Doesn't work on the iphone as far as I know. Hopefully they eventually fix that would help a ton.


----------



## expressreo (Jun 12, 2014)

I know iPhone has a pruvan app that looks the same as FAStrack but dosent work. I feel the iPhone would have less lag and would be quicker


----------



## allure9121 (Jan 26, 2014)

I tried using it on my galaxy note 3 but the pictures never upload pain in the ass


----------



## expressreo (Jun 12, 2014)

So how do you upload now ?


----------



## allure9121 (Jan 26, 2014)

i upload the pictures from my phone and camera to the computer


----------



## Cleanupman (Nov 23, 2012)

All that mobile stuff will run your data transfer out very quickly...

We had to go from 4 gigs to 15 and somethimes that is not enough....


----------



## expressreo (Jun 12, 2014)

I'm grandfathered in on AT&T for unlimited data


----------



## Cherrysacs (Feb 19, 2014)

AFAS currently has zero support for IPhone, as for android full support. Another thing new contract between AFAS and clients will have vendors involve the app more, they are talking about even giving vendors more compensation for using the app to do the entire WO on there.


----------



## expressreo (Jun 12, 2014)

That would be great. I hate how you have to use two different websites. One for uploading and the other for bids


----------



## Cherrysacs (Feb 19, 2014)

Yeah it gets old, the main problem when it comes to Bids/Rehab with AFAS is they have poor communication with their clients so nothing ever gets approved or even considered. It would be nice that if the problem was at high importance you could send it threw the app and it could get reviewed with 24Hrs, but no... You have to drive or whatever all the way home and upload the whole WO and then upload the Bid request and then sit on it for another month.


----------



## expressreo (Jun 12, 2014)

Exactly but if there is violation then it's approved


----------



## thanohano44 (Aug 5, 2012)

Cherrysacs said:


> Yeah it gets old, the main problem when it comes to Bids/Rehab with AFAS is they have poor communication with their clients so nothing ever gets approved or even considered. It would be nice that if the problem was at high importance you could send it threw the app and it could get reviewed with 24Hrs, but no... You have to drive or whatever all the way home and upload the whole WO and then upload the Bid request and then sit on it for another month.

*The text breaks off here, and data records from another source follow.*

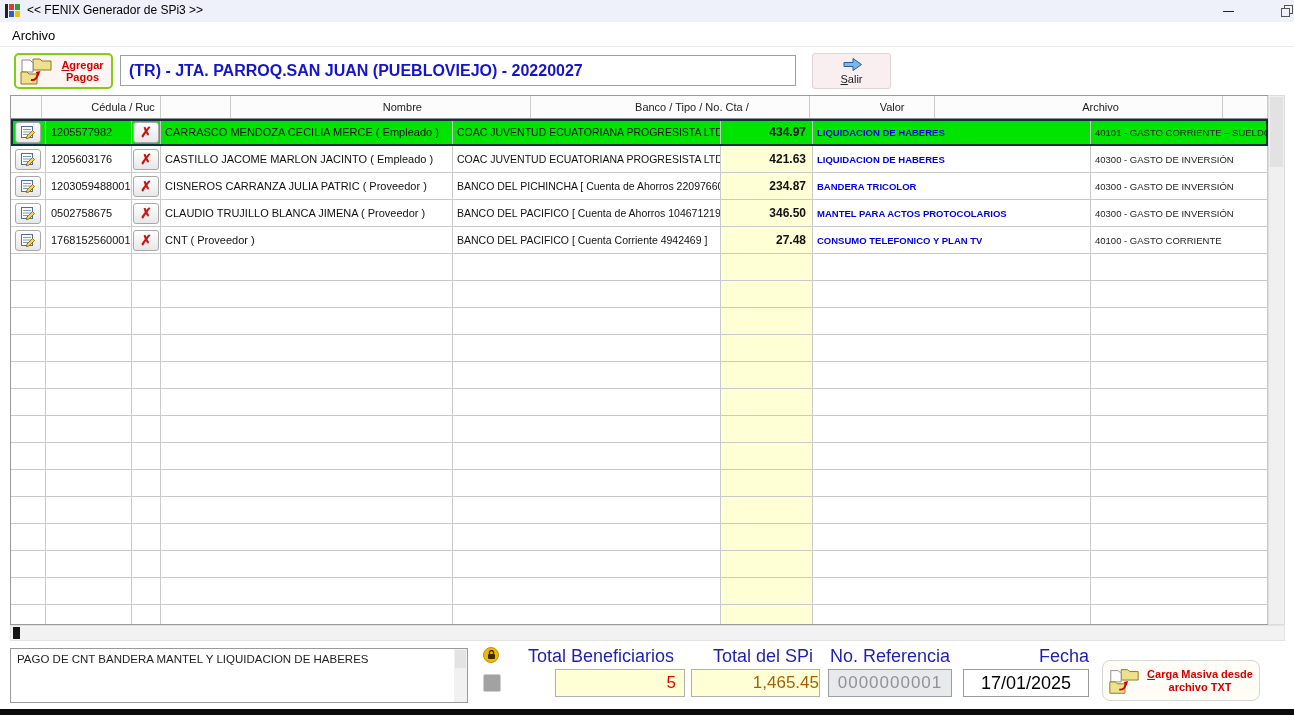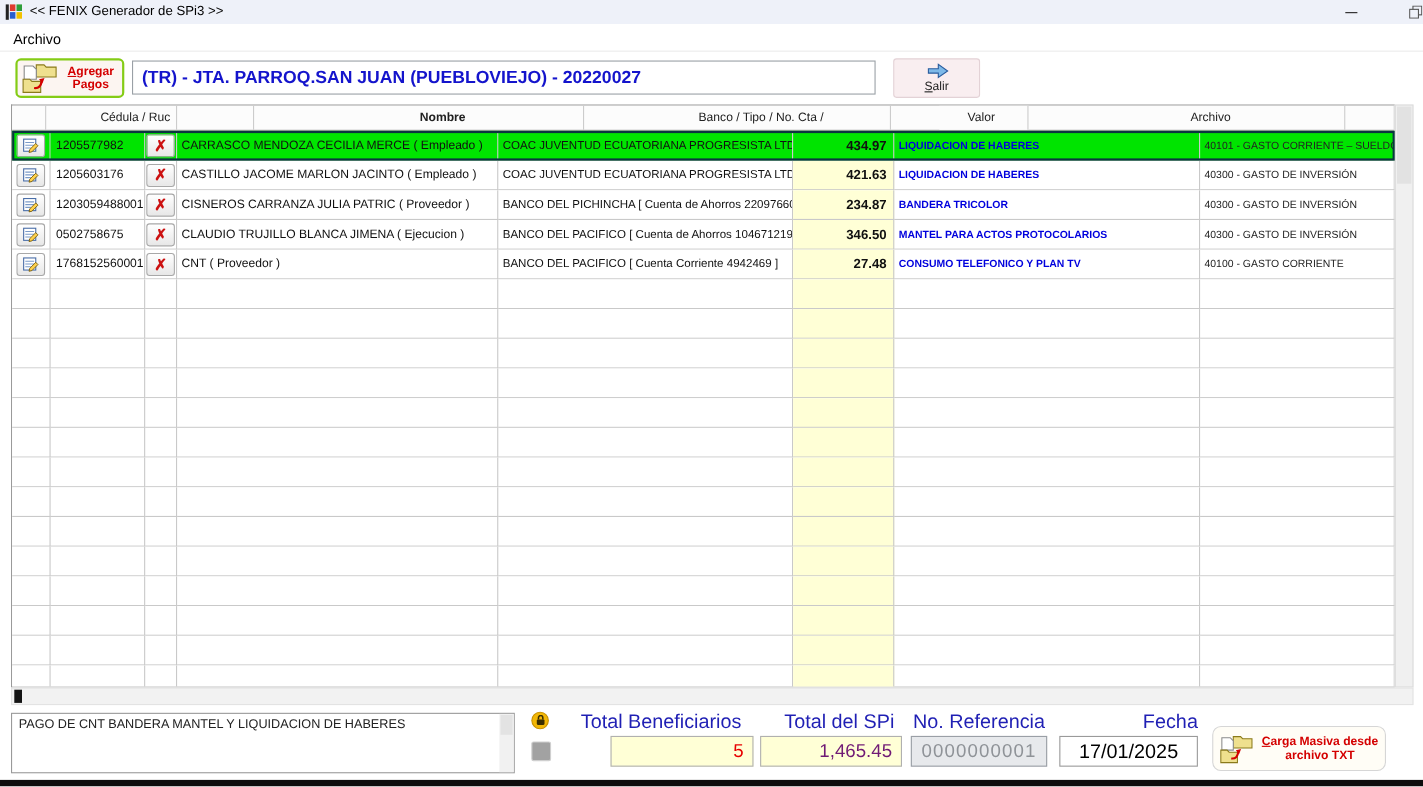"Nombre" div.cell { font-weight: bold -> none }
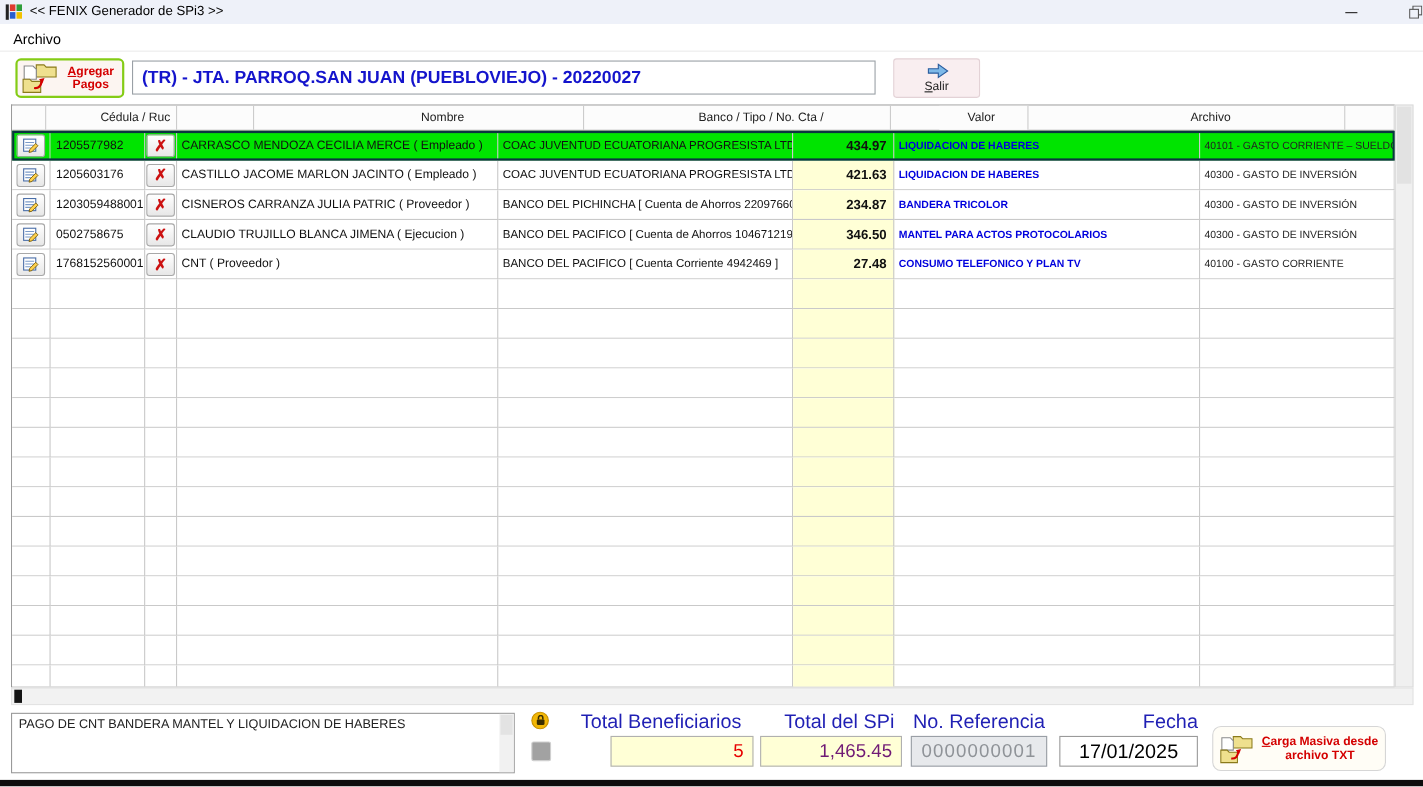"CLAUDIO TRUJILLO BLANCA JIMENA (" div.cell { text: Ejecucion -> Proveedor }
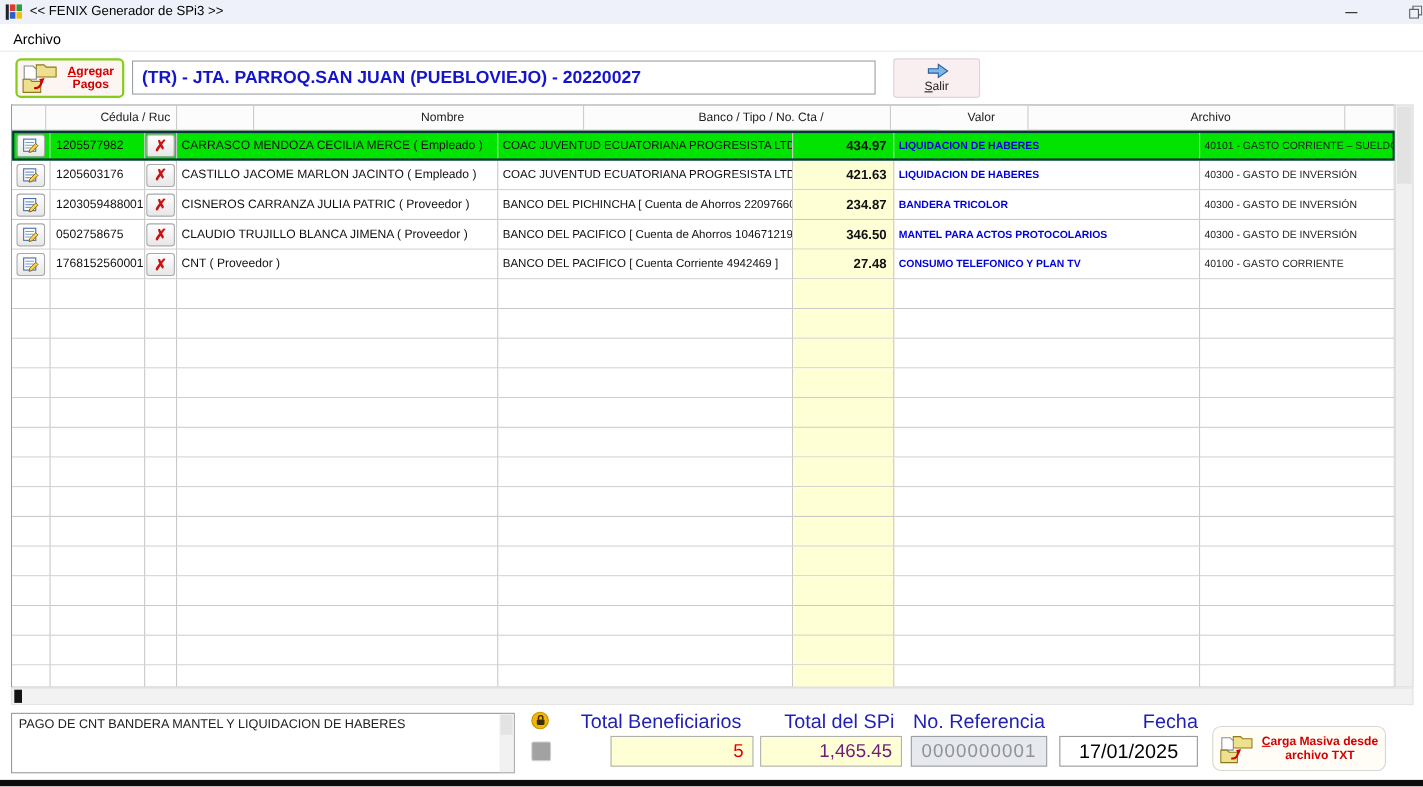"1,465.45" .fld-total { color: #701a75 -> #a16207; padding-right: 8px -> none }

Would be nice to be able to have RepairBase or XactPRM on the app or the ability to login to your respective accounts. Pruvan is awesome. I believe you can buy your own pruvan license for iPhone and link it to AFAS.


----------



## expressreo (Jun 12, 2014)

Yeah pruvan is basically the same exact thing as FAStrac right? Because pruvan you can get on the iPhone


----------



## Cherrysacs (Feb 19, 2014)

expressreo said:


> Yeah pruvan is basically the same exact thing as FAStrac right? Because pruvan you can get on the iPhone


Hmm.. I need to check this out, I have 2 phones a note 3 with the AFAS APP, and a iPhone 5s with nothing on it. Thanks guys!


----------



## Splinterpicker (Apr 18, 2012)

expressreo said:


> Yeah pruvan is basically the same exact thing as FAStrac right? Because pruvan you can get on the iPhone


Pruvan is the MOBILE app FASTRAC is the desktop


----------



## Splinterpicker (Apr 18, 2012)

expressreo said:


> Exactly but if there is violation then it's approved


 One unspoken Rule to remember at least when I was with them If it is FAS generated it has to follow their guidelines if it is CLIENT generated work orders then YOU CAN dictate pricing !! They told me this by mistake and I took it an ran with it. 

Also Code violations 
Get in GOOD with your Code enforcement person. The ones here had a shovel ready list and it was a CRAZY bid process. Crazy AWESOME for me ! board up windows from outside and screw off every 6" $800 for a house and they paid in a week ! Also when trying to get a bid approved, if you know the officer , when they send the letters to the bank have them put in that if the city cleans it up it will be for 2 X your bid and then your bid gets approved WOW imagine that !


----------



## BRPPREO (Jul 19, 2014)

*Ummm.....*



Cherrysacs said:


> Yeah it gets old, the main problem when it comes to Bids/Rehab with AFAS is they have poor communication with their clients so nothing ever gets approved or even considered. It would be nice that if the problem was at high importance you could send it threw the app and it could get reviewed with 24Hrs, but no... You have to drive or whatever all the way home and upload the whole WO and then upload the Bid request and then sit on it for another month.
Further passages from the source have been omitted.